DeLauro, Slaughter denounce Foster Farms, USDA over salmonella cases
October 10, 2013 | 08:17 PM

As the Agriculture Department today released enforcement memos threatening the closure of Foster Farms, the California firm whose products have led consumers to come down with antibiotic-resistant salmonella, Rep. Rosa DeLauro, D-Conn., denounced USDA for not closing the farm earlier while Rep. Louise Slaughter, D-N.Y., said she is so afraid of illness she may not eat turkey for Thanksgiving.
USDA’s Food Safety and Inspection Service sent letters to Foster Farms and its subsidiaries on Monday, saying that the agency was considering withdrawing its inspectors and approvals of meat from the firm, but the letters also indicated that the agency had found problems at Foster Farms for months.
At a joint news conference, DeLauro and Slaughter called on Foster Farms to stop shipping meat until the problems are resolved, but they also said the government shutdown has led to lax enforcement of food safety laws and called for an end to the shutdown as well as the passage of a bill that Slaughter has introduced to control the use of antibiotics used in animal production.
After the news conference, DeLauro told The Hagstrom Report that both Foster Farms and FSIS were “immoral” and “negligent” for not stopping the meat from being shipped when they knew there were problems.

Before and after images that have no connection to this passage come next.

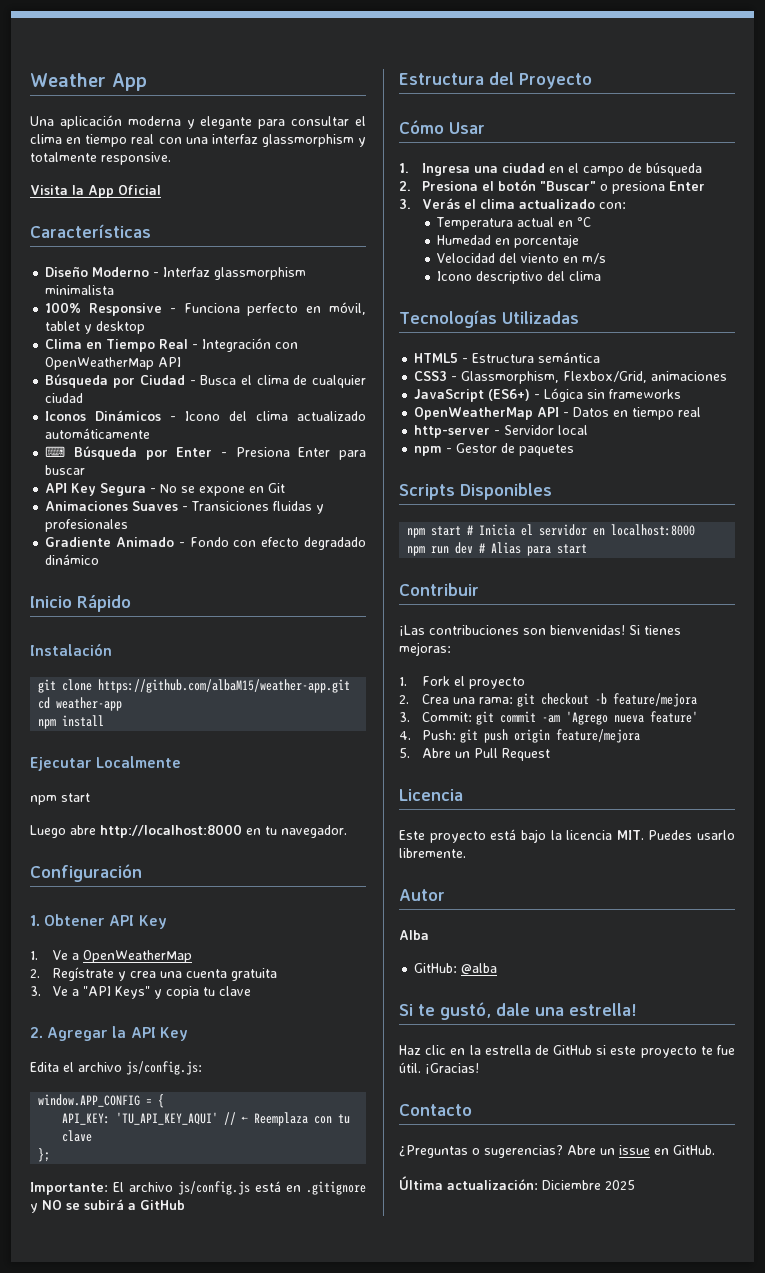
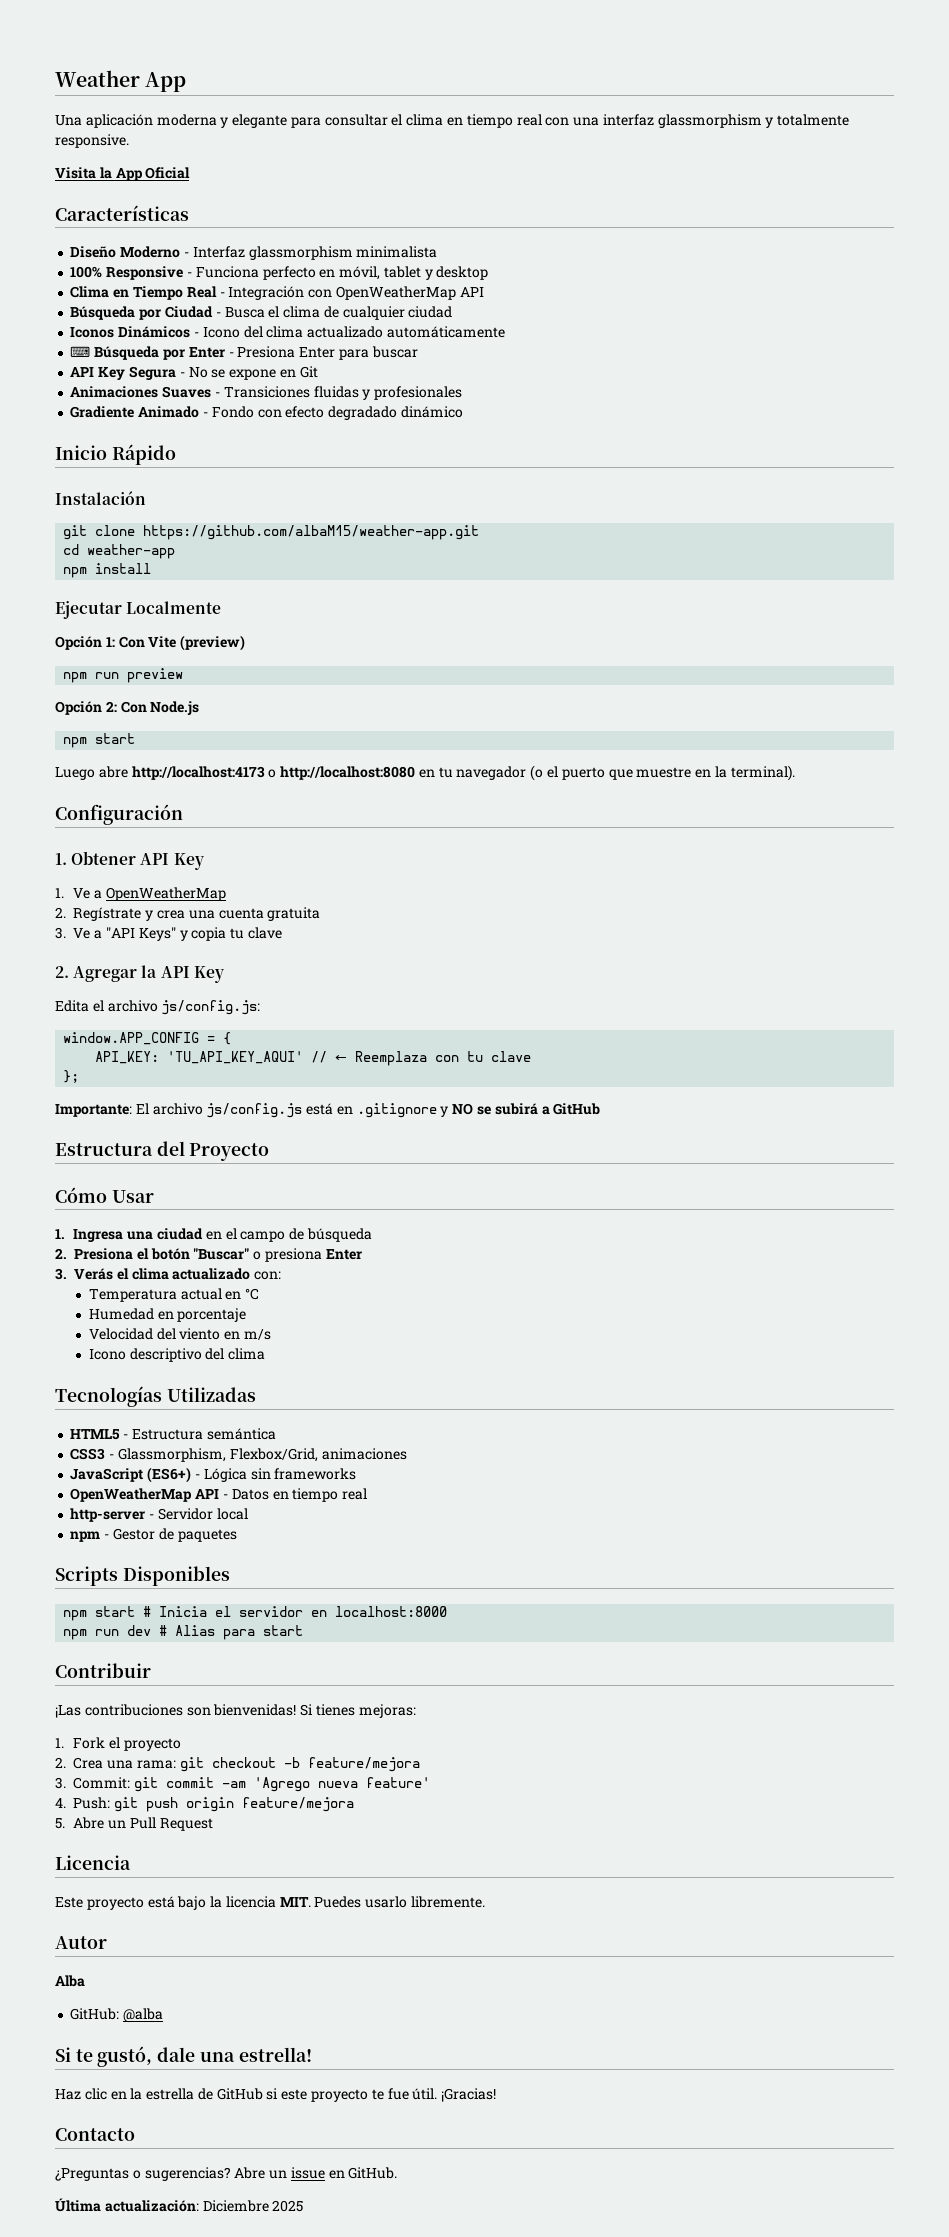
  Ejecutar Localmente
+ Opción 1: Con Vite (preview)
+ npm run preview
+ Opción 2: Con Node.js
  npm start
- Luego abre http://localhost:8000 en tu navegador.
+ Luego abre http://localhost:4173 o http://localhost:8080 en tu navegador (o el puerto que muestre en la terminal).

Slaughter said at the news conference that she is so worried about antibiotic-resistant salmonella that “I don’t know what I am going to do about Thanksgiving.” Asked if she was concerned about turkey as well as chicken, Slaughter said, “I am worried about all products that we eat that are fed antibiotics every day.”
Caroline Smith DeWaal, director of the food safety program at the Center for Science in the Public Interest, said the reason FSIS had not issued a recall is that it has not been able to tie the case of a sick person to a specific package of meat. FSIS classifies salmonella as a hazard rather than an adulterant, and DeWaal said that FSIS has ignored CSPI’s petition to make antibiotic-resistant salmonella an adulterant.
Meat with adulterants cannot be sold, according to USDA rules.
DeWaal also said that FSIS inspectors have stayed on the job but that the furloughs at the Centers for Disease Control have slowed an investigation of the Foster Farms case. “The government shutdown is really an urgent public health issue,” De Waal said.
Bill Marler, a prominent Seattle-based food safety attorney, told The Hagstrom Report in an email that he will be filing a case on behalf of the victims.
Marler was the attorney for victims in the Seattle Jack in the Box case in the 1990s in which e coli O157:H7 was found in hamburger that sickened children. That case led eventually to the classification of e coli O157:H7in meat as an adulterant.